◆ **Aim of the exercise**
Whenever a line in the listing contains "spacing", copy that line.

-.-.-

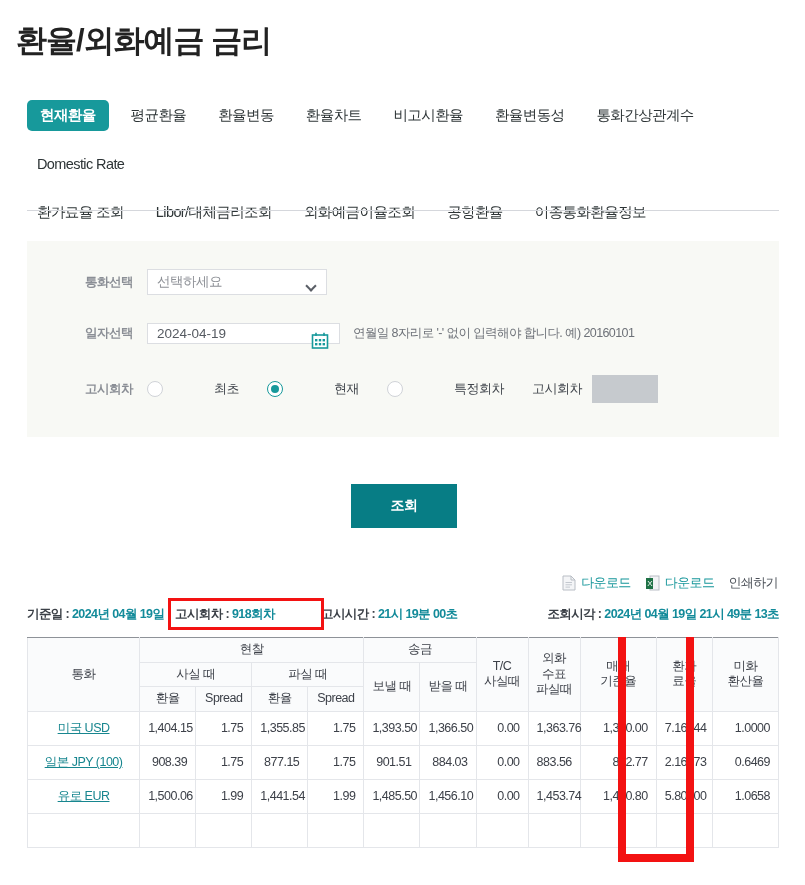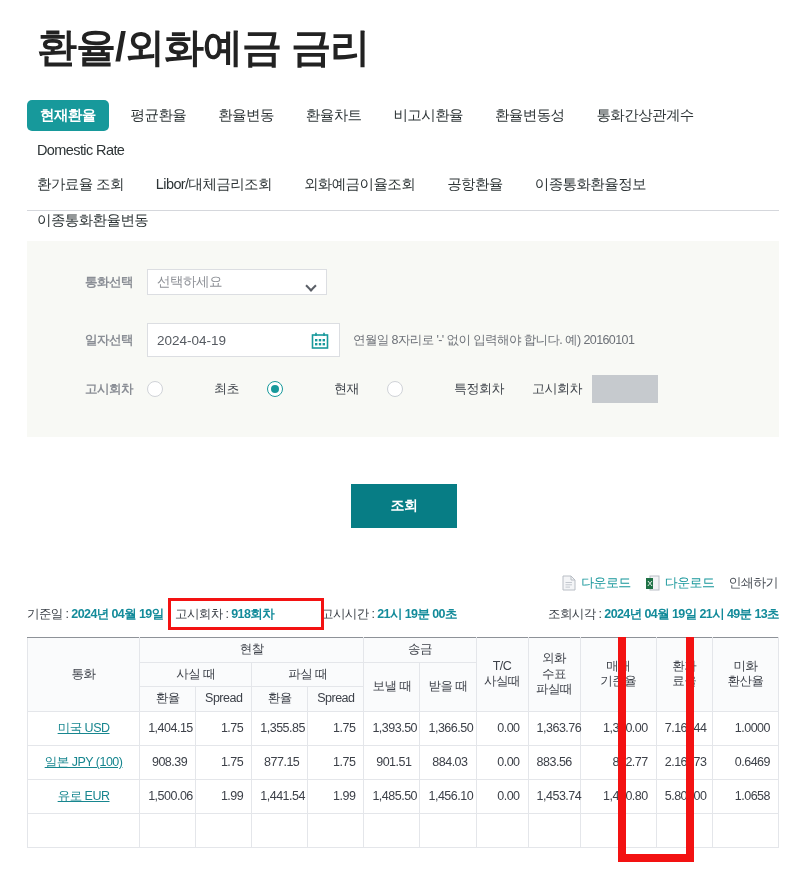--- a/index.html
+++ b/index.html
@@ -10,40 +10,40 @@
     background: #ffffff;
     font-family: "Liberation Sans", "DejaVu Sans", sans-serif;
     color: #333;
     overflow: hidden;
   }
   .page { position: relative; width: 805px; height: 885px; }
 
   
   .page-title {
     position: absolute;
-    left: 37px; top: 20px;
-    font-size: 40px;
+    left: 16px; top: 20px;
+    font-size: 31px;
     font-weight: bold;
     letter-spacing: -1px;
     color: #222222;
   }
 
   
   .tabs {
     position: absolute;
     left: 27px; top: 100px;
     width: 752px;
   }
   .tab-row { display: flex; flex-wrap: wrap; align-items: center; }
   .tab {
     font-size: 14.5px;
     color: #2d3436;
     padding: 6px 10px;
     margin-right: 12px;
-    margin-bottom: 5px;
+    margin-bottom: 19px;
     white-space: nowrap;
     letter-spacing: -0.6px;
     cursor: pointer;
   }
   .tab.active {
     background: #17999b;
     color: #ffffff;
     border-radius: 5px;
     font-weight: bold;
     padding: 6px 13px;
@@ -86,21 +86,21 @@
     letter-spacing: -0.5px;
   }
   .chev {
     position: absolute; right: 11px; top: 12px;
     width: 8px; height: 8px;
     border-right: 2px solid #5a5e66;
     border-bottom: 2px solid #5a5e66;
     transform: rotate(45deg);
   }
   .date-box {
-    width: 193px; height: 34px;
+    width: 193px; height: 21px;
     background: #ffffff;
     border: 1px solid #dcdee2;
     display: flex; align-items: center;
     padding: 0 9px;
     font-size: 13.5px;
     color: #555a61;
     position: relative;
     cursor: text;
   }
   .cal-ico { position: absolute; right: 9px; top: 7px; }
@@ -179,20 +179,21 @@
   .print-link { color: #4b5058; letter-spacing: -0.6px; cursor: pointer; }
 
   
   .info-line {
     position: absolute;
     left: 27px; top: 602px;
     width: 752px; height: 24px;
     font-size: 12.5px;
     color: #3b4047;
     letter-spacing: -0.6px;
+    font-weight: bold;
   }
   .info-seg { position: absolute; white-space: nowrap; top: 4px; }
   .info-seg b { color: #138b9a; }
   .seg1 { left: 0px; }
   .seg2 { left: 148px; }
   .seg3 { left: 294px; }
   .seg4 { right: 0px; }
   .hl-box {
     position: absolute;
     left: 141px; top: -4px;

-.-.-

◆ **Answer below**
     letter-spacing: -1px;
     letter-spacing: -0.6px;
     letter-spacing: -0.5px;
   .print-link { color: #4b5058; letter-spacing: -0.6px; cursor: pointer; }
     letter-spacing: -0.6px;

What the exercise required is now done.